The use of the data resulting from this complex test design for secondary analysis requires a good understanding of the design features. In the following, we summarise some of the most important points which should be considered when analysing the data.

  • Plausible values: For secondary analysis (i.e. analysis based on the final test scores provided in the public use data file), plausible values should be used instead of raw responses, as they account for uncertainty in the measurement and reduce measurement error. Moreover, plausible values are placed on a common scale that allows for comparing different subgroups and countries in a fair and meaningful way. For details about the use of plausible values in analysis, see Chap. 3 in this volume.

  • Missing values: PIAAC is based on an incomplete balanced block design. This means that every test-taker responded to just a subset of items, and the data include missing values. However, all items are linked together and can be placed on a common scale. In addition to these missing values by design, there are other types of missing data such as omitted responses (an item was presented, but the test-taker chose not to respond) and not-reached items. More information on different types of missing values can be found in the PIAAC Technical Report (OECD 2013). It is strongly recommended to use the plausible values for secondary analysis. However, if analysing the raw responses is needed, researchers and analysts have to consider how to treat these different types of missing values; again, the PIAAC Technical Report provides guidance in this regard.

  • Different administration modes due to adaptive testing: PIAAC is based on an MST design. This means that some test-takers took PIAAC on paper, while the majority took it on computer.

  • Different domains due to administration mode and adaptive testing: Not all test-takers received all cognitive domains. All test-takers responded to literacy and numeracy items, but not all received reading component or problem-solving (PS-TRE) items. All test-takers who received the PBA responded to reading component items (but not to PS-TRE items). Test-takers who received the CBA responded to problem-solving items; only a subset of test-takers from the CBA received reading component items.

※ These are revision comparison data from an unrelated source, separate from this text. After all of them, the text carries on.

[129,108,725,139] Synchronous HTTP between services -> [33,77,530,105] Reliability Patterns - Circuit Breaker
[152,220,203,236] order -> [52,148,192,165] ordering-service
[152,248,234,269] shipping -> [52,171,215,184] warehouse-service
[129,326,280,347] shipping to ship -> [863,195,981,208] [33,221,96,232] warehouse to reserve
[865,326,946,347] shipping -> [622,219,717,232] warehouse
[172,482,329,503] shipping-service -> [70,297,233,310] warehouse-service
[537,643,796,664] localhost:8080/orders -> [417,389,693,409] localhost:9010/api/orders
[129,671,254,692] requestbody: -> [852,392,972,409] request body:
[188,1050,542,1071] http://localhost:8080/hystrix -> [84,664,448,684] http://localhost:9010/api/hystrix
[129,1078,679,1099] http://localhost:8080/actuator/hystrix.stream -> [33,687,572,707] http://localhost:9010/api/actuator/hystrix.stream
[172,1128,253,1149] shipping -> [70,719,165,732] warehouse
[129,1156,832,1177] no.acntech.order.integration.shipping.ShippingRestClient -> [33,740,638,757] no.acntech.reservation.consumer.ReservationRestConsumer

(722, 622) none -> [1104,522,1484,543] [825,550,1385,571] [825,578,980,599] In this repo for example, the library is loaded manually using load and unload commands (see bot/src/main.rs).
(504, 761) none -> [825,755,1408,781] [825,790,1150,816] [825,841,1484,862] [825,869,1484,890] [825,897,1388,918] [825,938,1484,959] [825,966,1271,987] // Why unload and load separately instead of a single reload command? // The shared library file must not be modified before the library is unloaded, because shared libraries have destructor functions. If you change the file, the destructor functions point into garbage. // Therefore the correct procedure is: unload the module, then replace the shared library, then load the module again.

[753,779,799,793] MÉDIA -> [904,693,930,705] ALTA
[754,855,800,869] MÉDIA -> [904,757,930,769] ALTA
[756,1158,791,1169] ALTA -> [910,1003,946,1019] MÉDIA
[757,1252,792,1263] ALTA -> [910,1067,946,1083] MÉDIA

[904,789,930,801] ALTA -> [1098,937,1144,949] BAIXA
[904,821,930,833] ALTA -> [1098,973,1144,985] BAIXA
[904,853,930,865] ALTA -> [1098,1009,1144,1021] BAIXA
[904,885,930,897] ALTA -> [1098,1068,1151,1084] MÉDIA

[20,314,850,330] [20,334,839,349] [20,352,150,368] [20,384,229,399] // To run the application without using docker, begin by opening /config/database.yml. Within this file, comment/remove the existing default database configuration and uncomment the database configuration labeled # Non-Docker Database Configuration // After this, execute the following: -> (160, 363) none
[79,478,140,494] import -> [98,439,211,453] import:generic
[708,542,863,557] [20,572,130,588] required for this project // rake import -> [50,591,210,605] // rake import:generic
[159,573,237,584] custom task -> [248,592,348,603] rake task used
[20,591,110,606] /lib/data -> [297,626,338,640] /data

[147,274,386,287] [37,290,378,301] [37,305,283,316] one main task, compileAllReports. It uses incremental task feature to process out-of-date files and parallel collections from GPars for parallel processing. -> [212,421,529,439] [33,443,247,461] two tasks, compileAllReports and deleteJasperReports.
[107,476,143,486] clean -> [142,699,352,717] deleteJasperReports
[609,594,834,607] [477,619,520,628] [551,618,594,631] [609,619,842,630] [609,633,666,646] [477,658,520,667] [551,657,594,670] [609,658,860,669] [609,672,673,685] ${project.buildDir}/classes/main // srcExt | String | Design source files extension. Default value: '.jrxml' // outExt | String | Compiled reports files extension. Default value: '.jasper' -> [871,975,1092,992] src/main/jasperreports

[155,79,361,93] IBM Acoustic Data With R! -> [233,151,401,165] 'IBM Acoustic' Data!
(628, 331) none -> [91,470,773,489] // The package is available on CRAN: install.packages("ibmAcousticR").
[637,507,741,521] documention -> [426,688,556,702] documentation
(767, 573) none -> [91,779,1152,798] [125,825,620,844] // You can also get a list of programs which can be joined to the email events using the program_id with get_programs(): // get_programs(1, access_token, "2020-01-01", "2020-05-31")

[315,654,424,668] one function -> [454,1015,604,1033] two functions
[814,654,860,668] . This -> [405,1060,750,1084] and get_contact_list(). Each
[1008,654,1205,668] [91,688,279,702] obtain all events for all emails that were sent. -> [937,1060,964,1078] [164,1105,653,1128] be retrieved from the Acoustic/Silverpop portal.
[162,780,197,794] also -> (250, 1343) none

PIAAC is the largest and most innovative assessment of adults in the world. It is both linked to and builds on two earlier adult surveys that allows for the measurement of changes in the distributions of adult skills among countries that have participated in all surveys. It also builds on the work of these two earlier surveys by assessing the use of digital texts and skills that better reflect the ways in which adults now access, use, and communicate information.

As reflected in the wide range of publications and papers that have been developed, when used properly and in a thoughtful way, the PIAAC dataset can provide policymakers, stakeholders, and researchers with a rich and accurate source of information to better understand the distributions of human capital in their country and the connections between these skills and important social, educational, and labour market outcomes. The next chapter will cover the statistical background of the PIAAC dataset. More precisely, Chap. 3 will illustrate the computation and correct use of plausible values, which are multiple imputations of group-level test scores for calculating group-level statistics in secondary analysis.